All aboard! The Eco Showboat

5 min read

24/08/21

All aboard! The Eco Showboat

Part floating arts studio, part science lab, the recently-launched Eco Showboat project boasts action and ambition by the bucket-load.

With the aim of connecting communities along Ireland’s waterways to ignite urgent climate action and build a shared, zero-carbon future; the Eco Showboat project website and an exhibition of the vessel’s design drawings were launched in August on the banks of the River Nore, Kilkenny.

 

Full Steam Ahead

Ready to take to our inland waterways from 2022, this one-of-a-kind ecological floating arts lab is being developed by artists Anne Cleary and Denis Connolly of the School of Looking. Having had its heyday in 1929, the impressive 48-metre-long heritage barge will be transformed into a zero-carbon vessel suitable for Eco Showboat expeditions across Ireland’s beautiful lakes, rivers and canals – sparking a countrywide artistic response to climate change along the way.

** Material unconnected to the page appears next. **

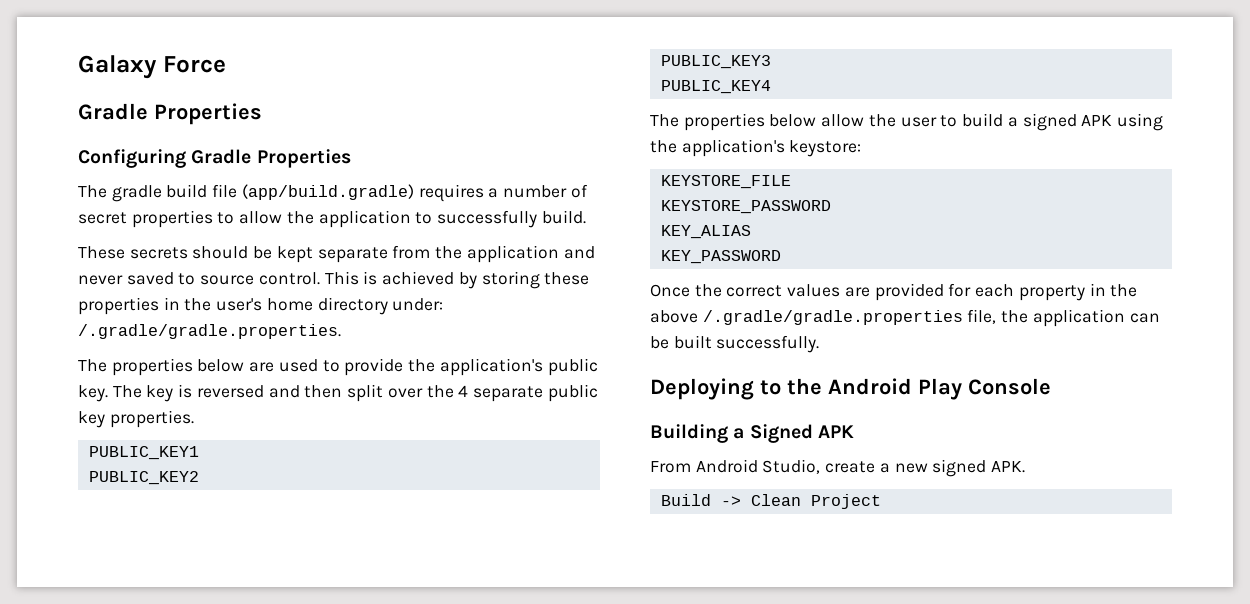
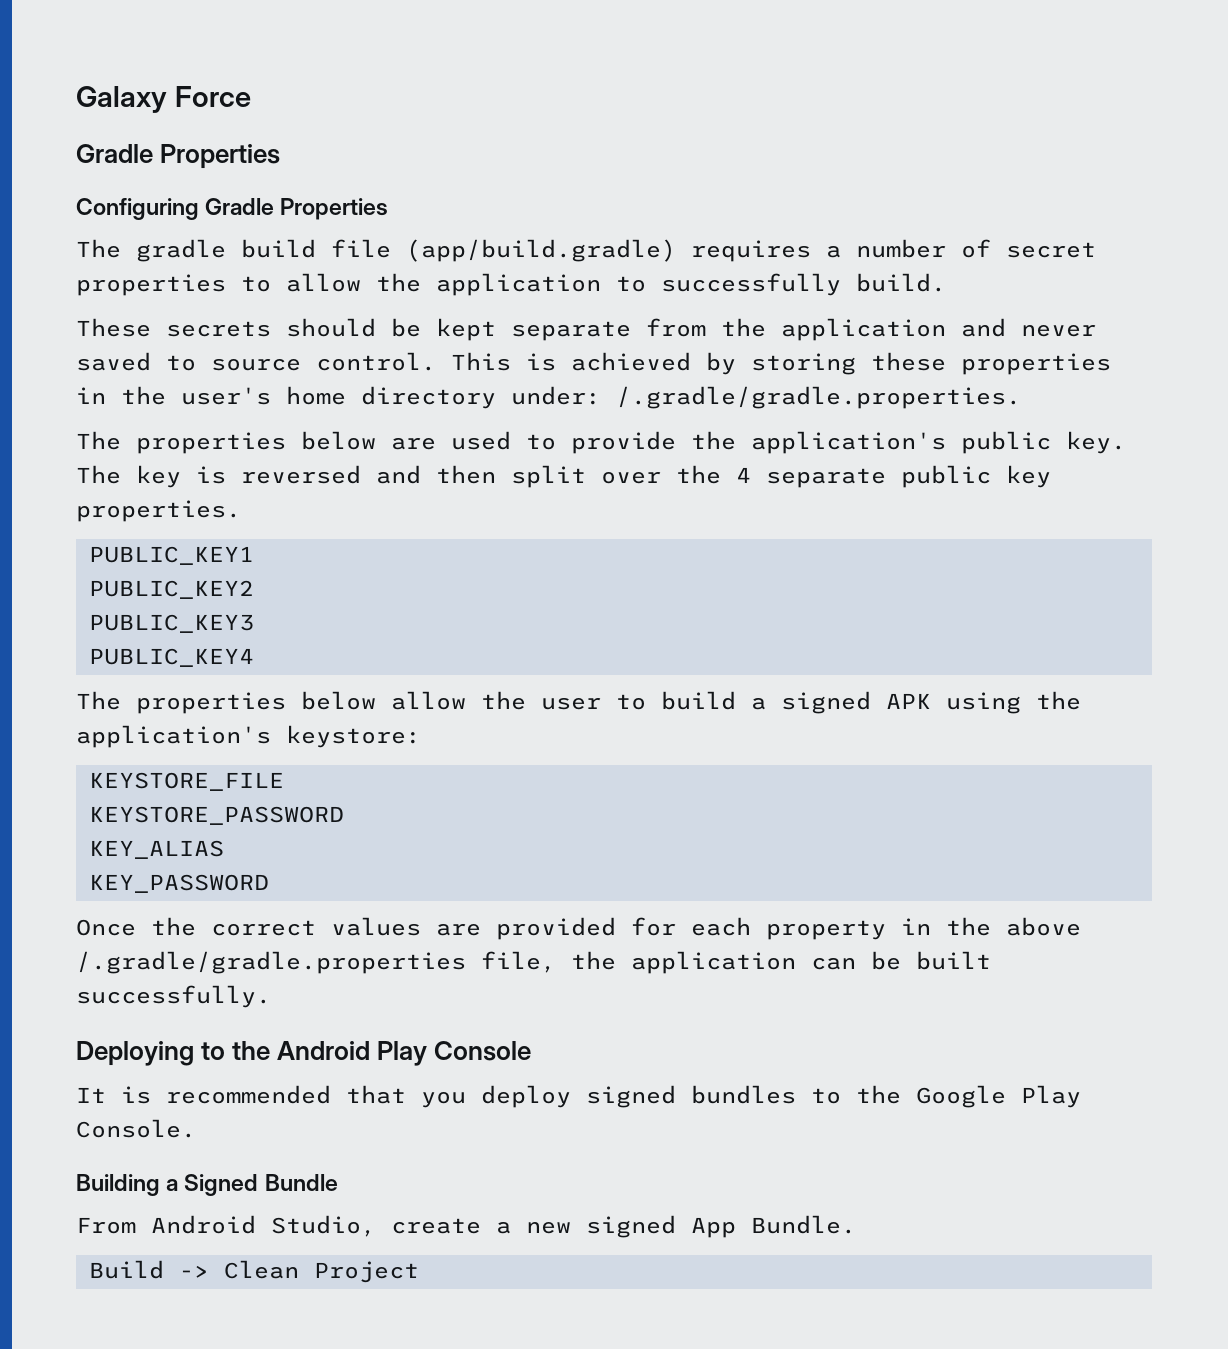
(1051, 386) none -> [76,1085,1081,1108] [76,1119,196,1138] // It is recommended that you deploy signed bundles to the Google Play Console.
[817,425,854,438] APK -> [264,1174,338,1191] Bundle
[991,461,1026,473] APK. -> [691,1215,856,1238] App Bundle.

“The 48m, historic barge, built in 1929, will be transformed into an carbon-neutral vessel through a countrywide effort – a symbol of our growth towards a green future – undertaking a two-year voyage across the country on the inland waterways and working with artists, scientists and communities to harness our collective imagination and spark climate action” – The Eco Showboat manifesto

Sketch of a boat

An Adaptable Platform

Set to be an adaptable platform, the Eco Showboat is expected to respond to its various, site-specific contexts. Different audiences, arts projects, orientations and weather will be facilitated at every stop on its journey.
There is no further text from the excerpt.